🤖 AI Summary
Many counterintuitive phenomena in deep learning—such as double descent, grokking, and the lottery ticket hypothesis—are studied in isolation, lacking empirical validation in real-world applications and failing to advance unified theoretical understanding. Method: This paper proposes a “phenomenon-driven theory construction” paradigm, treating such phenomena as diagnostic probes for testing and refining general theories—not standalone objects of study. Through systematic literature analysis, critical reflection on research methodologies, and cross-case comparative studies, we identify dual deficiencies in current phenomenon research: insufficient empirical grounding and poor theoretical integration. Contribution/Results: We establish a methodological principle that phenomenon research must explicitly serve the evolution of general theory; introduce a practical evaluation framework for phenomenon significance based on reproducibility, cross-task generalizability, and theoretical embeddability; and provide actionable pathways to enhance both the efficiency and practical relevance of foundational deep learning research.
📝 Abstract
Developing a better understanding of surprising or counterintuitive phenomena has constituted a significant portion of deep learning research in recent years.
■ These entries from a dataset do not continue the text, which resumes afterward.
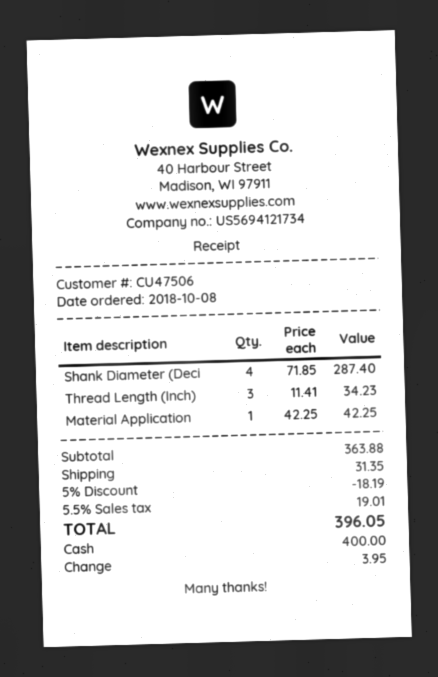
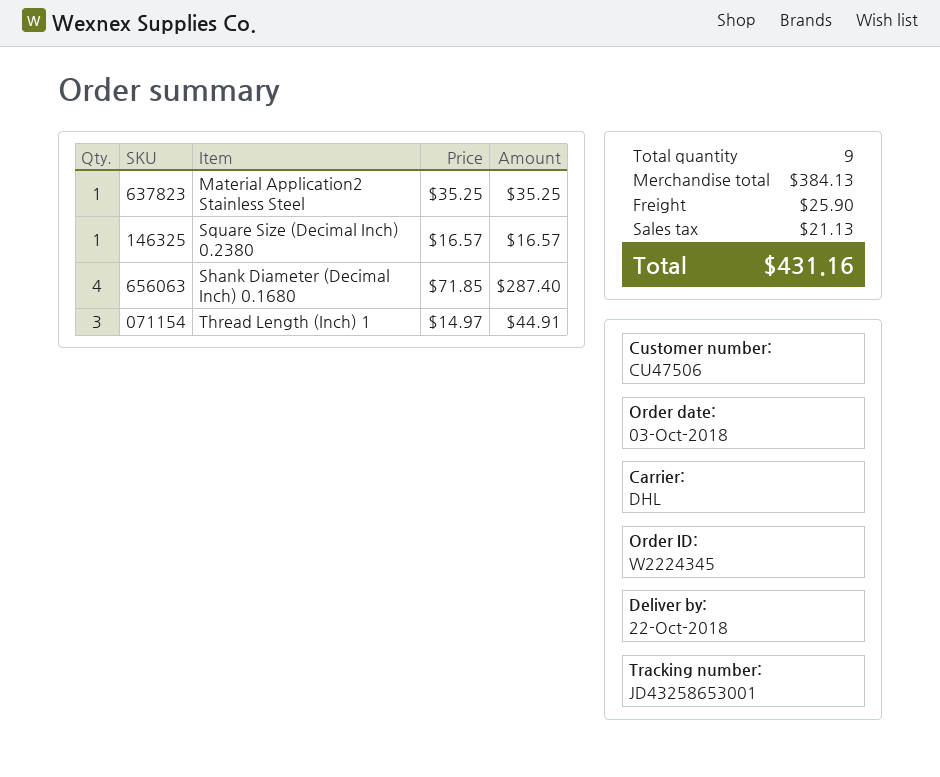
order date: 2018-10-08 -> 2018-10-03
Thread Length (Inch): 3 x 11.41 = 34.23 -> 3 x 14.97 = 44.91
Material Application: 1 x 42.25 = 42.25 -> 1 x 35.25 = 35.25
Square Size (Decimal Inch) 0.2380: none -> 1 x 16.57 = 16.57
subtotal: 363.88 -> 384.13
discount: 5% = 18.19 -> none
shipping: 31.35 -> 25.90
tax: 19.01 -> 21.13
total: 396.05 -> 431.16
These include double descent, grokking, and the lottery ticket hypothesis -- among many others. Works in this area often develop ad hoc hypotheses attempting to explain these observed phenomena on an isolated, case-by-case basis. This position paper asserts that, in many prominent cases, there is little evidence to suggest that these phenomena appear in real-world applications and these efforts may be inefficient in driving progress in the broader field. Consequently, we argue against viewing them as isolated puzzles that require bespoke resolutions or explanations. However, despite this, we suggest that deep learning phenomena do still offer research value by providing unique settings in which we can refine our broad explanatory theories of more general deep learning principles. This position is reinforced by analyzing the research outcomes of several prominent examples of these phenomena from the recent literature. We revisit the current norms in the research community in approaching these problems and propose practical recommendations for future research, aiming to ensure that progress on deep learning phenomena is well aligned with the ultimate pragmatic goal of progress in the broader field of deep learning.